### The task
Everything from the line with "row order: none -> topile ascending" to the line with "SP-RS-B04-003 | topile: A35 -> B18" in the listing below, both lines included, needs to be copied exactly, apart from the pictures.

### Input records
□ □ □ □ □ □ □
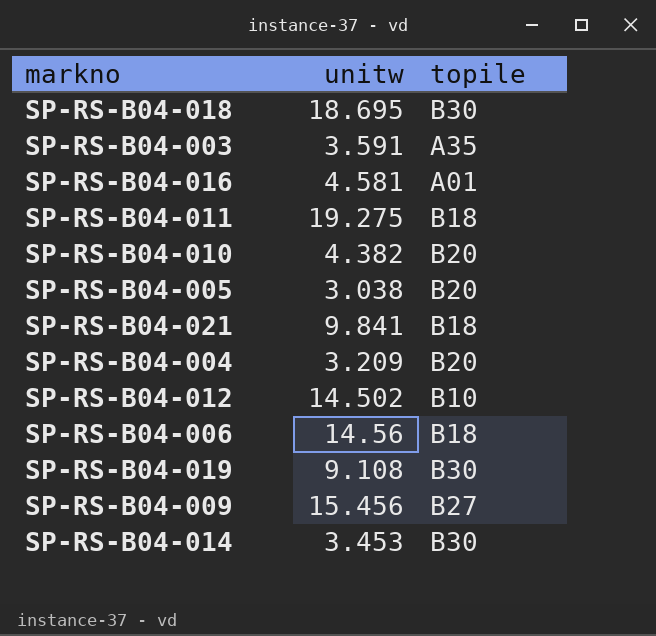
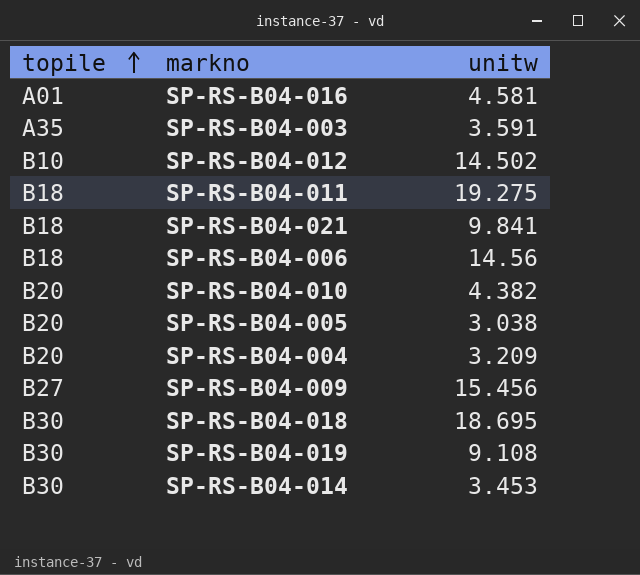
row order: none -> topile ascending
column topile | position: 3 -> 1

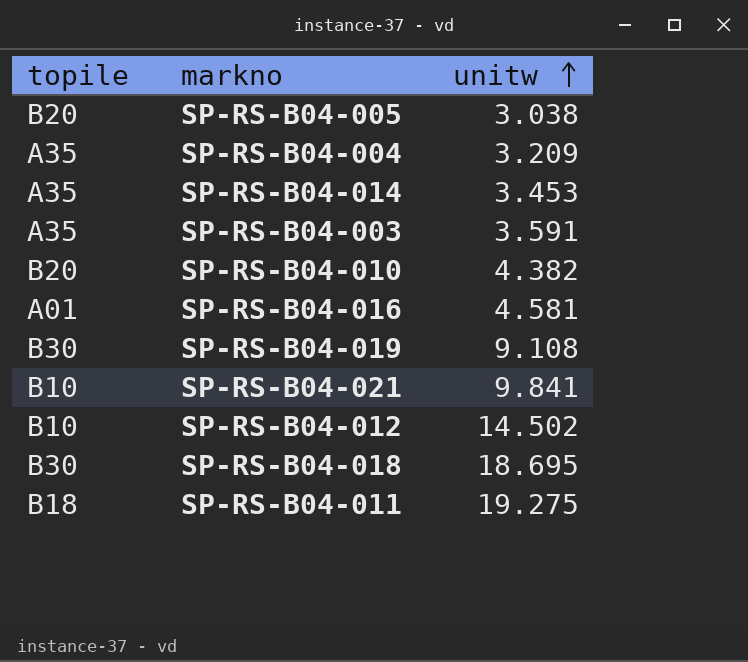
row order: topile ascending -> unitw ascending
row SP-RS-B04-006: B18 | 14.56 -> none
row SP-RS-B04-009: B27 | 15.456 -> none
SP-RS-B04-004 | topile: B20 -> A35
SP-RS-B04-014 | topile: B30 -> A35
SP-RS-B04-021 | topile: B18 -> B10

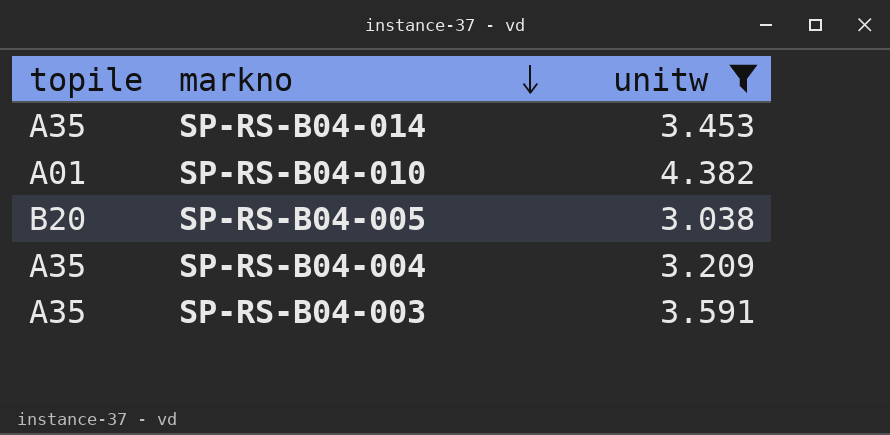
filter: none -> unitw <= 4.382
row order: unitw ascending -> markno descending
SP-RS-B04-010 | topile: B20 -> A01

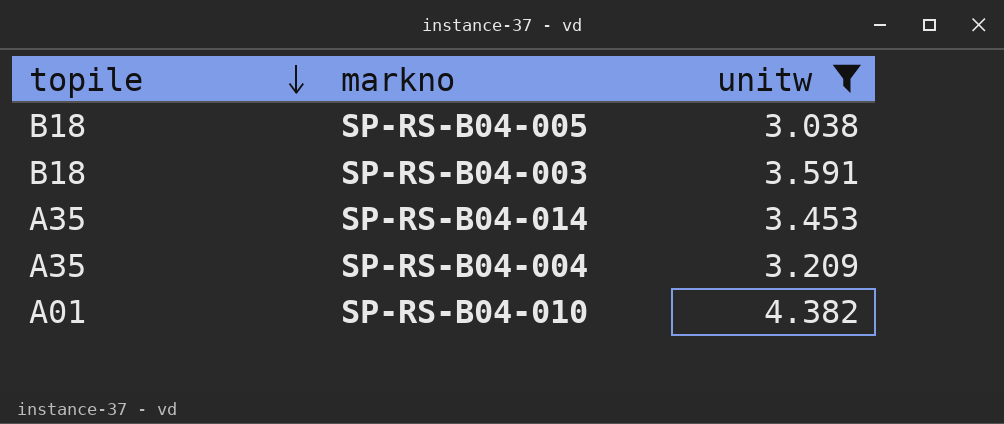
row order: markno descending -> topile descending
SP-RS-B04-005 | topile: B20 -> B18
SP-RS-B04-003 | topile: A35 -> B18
□ □ □ □ □ □ □
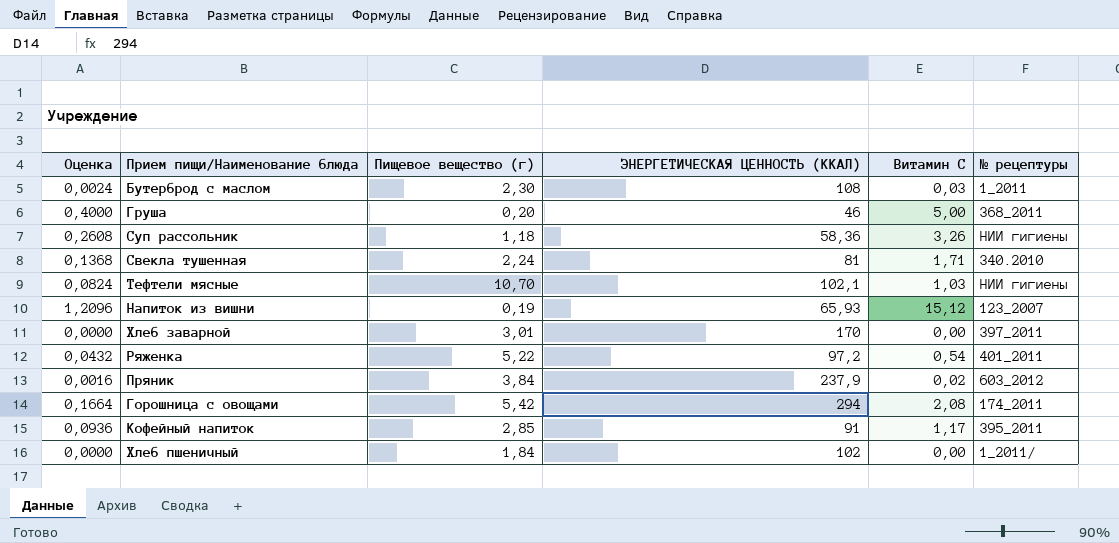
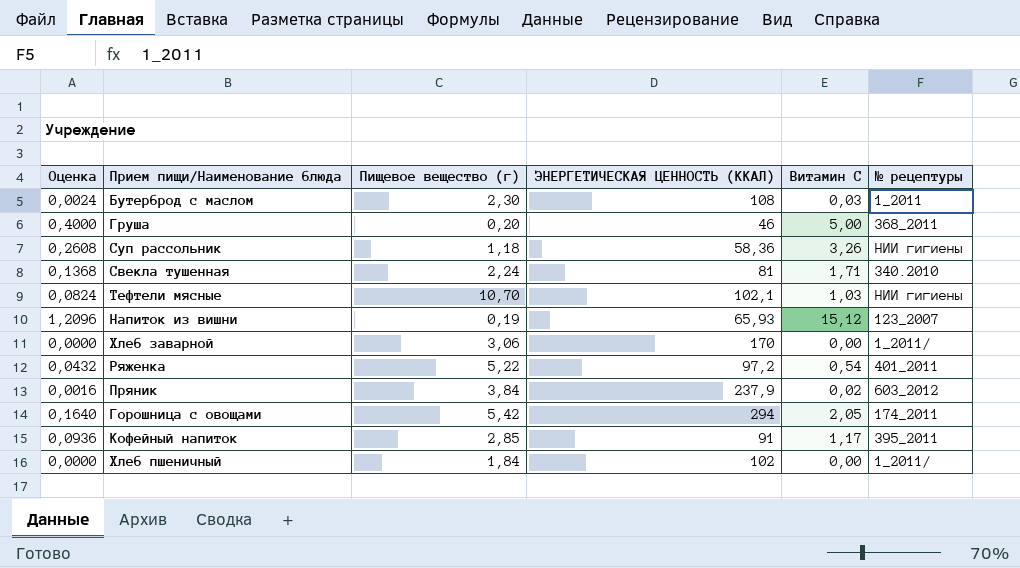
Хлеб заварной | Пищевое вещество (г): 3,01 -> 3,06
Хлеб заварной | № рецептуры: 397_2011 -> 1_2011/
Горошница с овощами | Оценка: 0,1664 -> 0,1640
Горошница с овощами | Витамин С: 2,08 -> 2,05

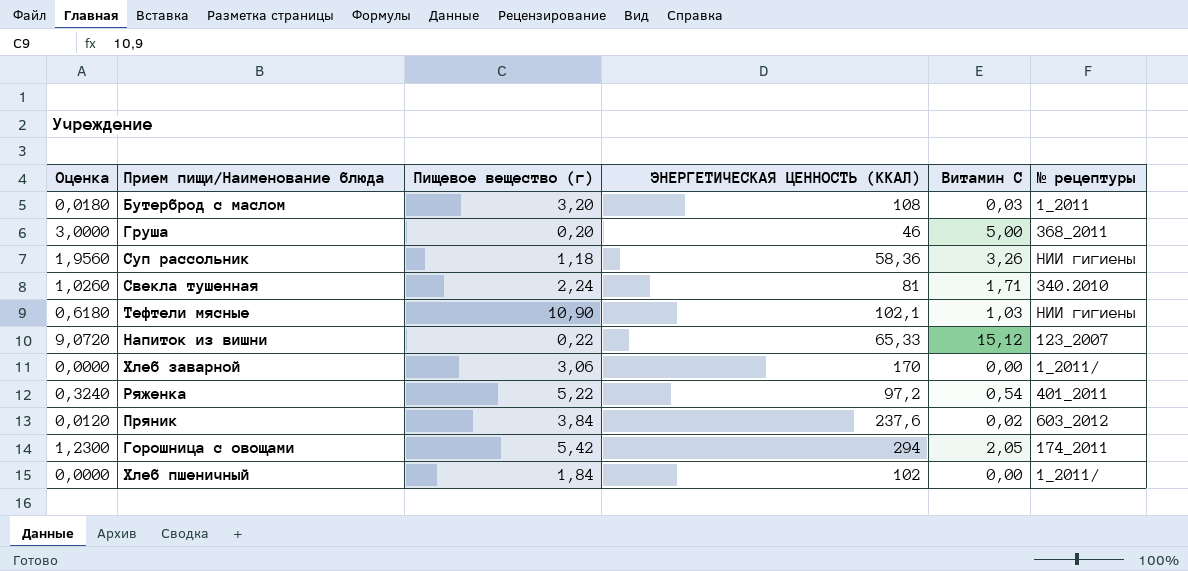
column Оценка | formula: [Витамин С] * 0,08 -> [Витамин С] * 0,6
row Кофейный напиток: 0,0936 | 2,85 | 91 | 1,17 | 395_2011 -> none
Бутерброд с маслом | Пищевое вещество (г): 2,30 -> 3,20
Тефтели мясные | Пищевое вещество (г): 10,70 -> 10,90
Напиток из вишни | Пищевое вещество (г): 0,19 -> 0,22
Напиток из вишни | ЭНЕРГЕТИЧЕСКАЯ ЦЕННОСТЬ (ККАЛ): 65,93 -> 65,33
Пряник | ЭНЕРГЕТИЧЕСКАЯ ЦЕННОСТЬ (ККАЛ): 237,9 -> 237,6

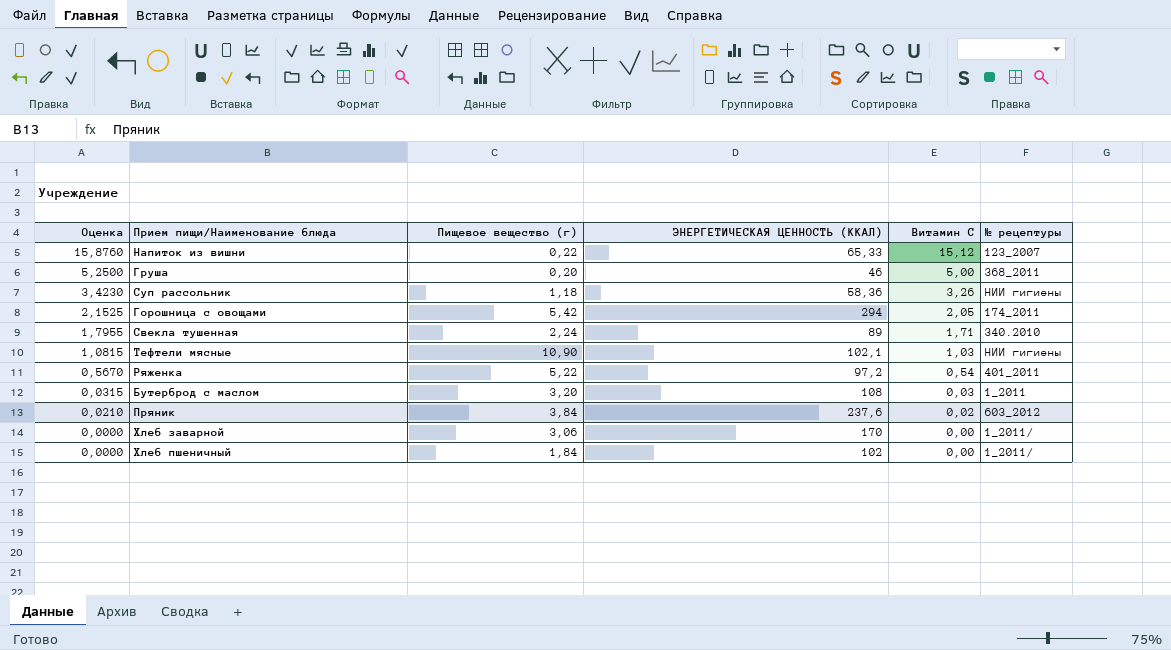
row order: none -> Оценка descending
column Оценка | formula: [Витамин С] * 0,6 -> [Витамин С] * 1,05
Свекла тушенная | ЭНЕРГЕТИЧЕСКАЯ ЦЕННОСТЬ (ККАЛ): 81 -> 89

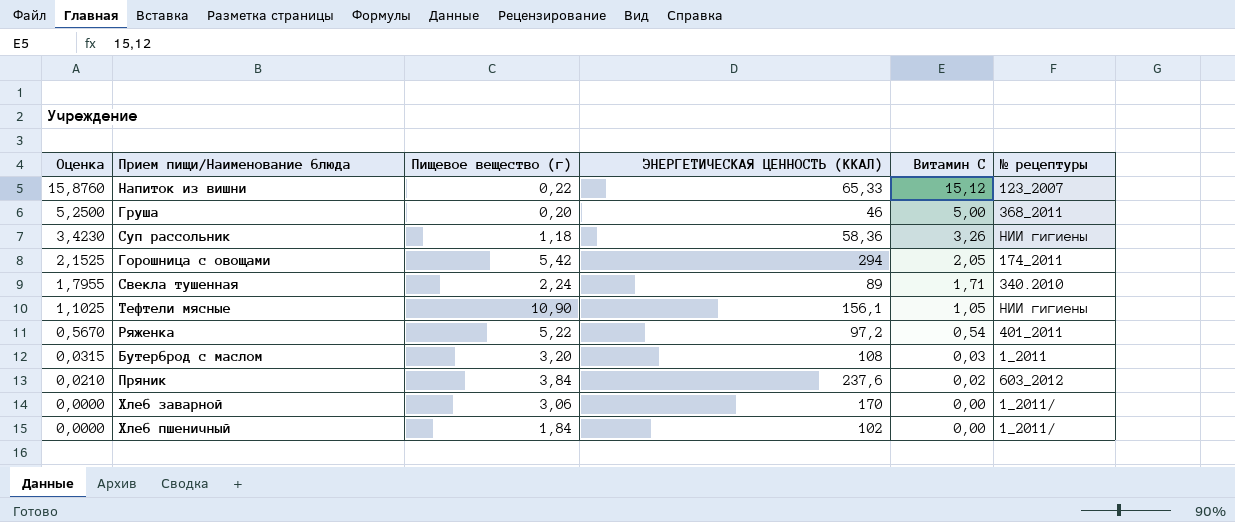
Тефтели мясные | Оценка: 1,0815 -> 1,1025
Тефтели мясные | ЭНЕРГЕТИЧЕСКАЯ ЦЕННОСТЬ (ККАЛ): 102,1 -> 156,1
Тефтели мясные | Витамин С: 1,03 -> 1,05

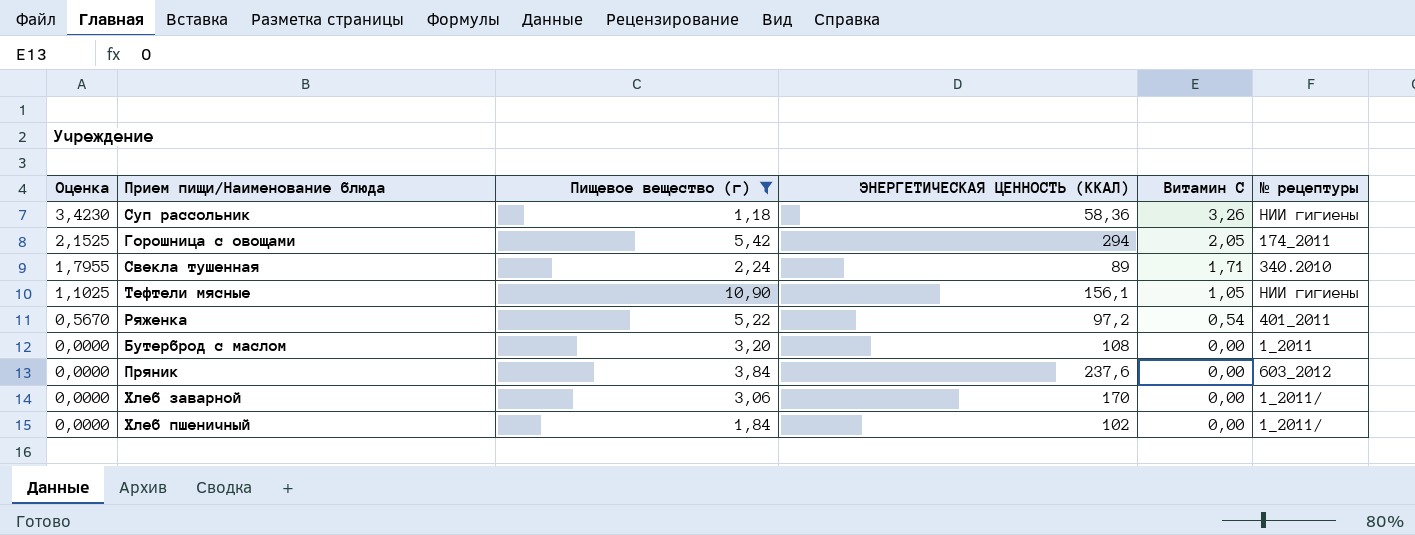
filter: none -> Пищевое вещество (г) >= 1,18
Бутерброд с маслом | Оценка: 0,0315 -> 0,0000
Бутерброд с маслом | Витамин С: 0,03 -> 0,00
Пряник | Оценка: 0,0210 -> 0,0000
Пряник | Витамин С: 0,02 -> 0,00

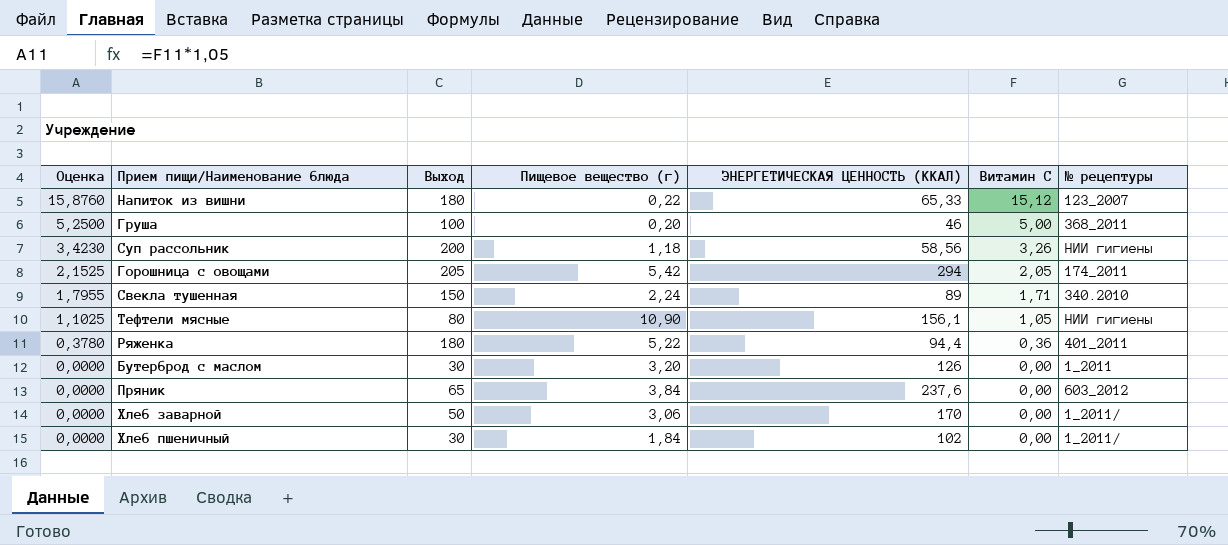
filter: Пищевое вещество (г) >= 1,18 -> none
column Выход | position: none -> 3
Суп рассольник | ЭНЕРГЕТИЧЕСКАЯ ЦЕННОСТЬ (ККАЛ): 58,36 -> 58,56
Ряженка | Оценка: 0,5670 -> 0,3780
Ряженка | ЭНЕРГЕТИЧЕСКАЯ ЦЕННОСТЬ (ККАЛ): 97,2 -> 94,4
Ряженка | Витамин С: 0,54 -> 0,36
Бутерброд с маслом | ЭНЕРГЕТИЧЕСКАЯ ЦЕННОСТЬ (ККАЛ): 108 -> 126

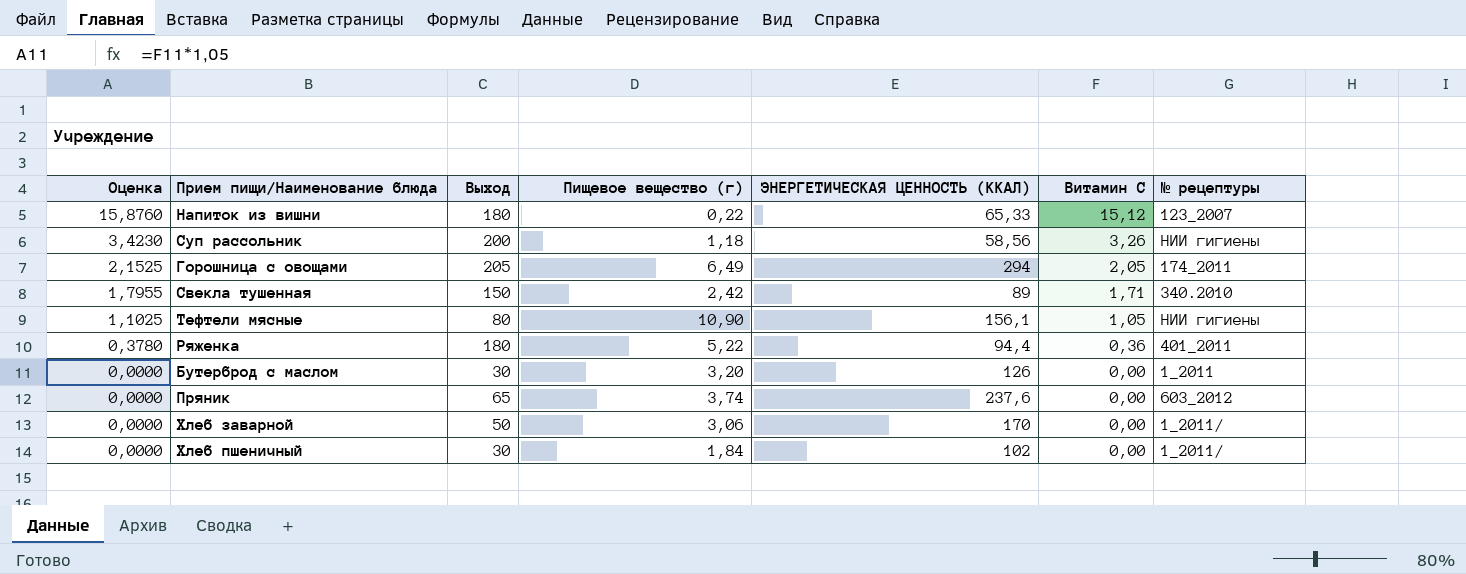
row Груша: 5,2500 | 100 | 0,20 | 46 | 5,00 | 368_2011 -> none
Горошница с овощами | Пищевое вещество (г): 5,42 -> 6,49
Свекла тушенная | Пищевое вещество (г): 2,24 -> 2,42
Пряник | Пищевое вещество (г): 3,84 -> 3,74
□ □ □ □ □ □ □
### Completed exercise
row order: none -> topile ascending
column topile | position: 3 -> 1

row order: topile ascending -> unitw ascending
row SP-RS-B04-006: B18 | 14.56 -> none
row SP-RS-B04-009: B27 | 15.456 -> none
SP-RS-B04-004 | topile: B20 -> A35
SP-RS-B04-014 | topile: B30 -> A35
SP-RS-B04-021 | topile: B18 -> B10

filter: none -> unitw <= 4.382
row order: unitw ascending -> markno descending
SP-RS-B04-010 | topile: B20 -> A01

row order: markno descending -> topile descending
SP-RS-B04-005 | topile: B20 -> B18
SP-RS-B04-003 | topile: A35 -> B18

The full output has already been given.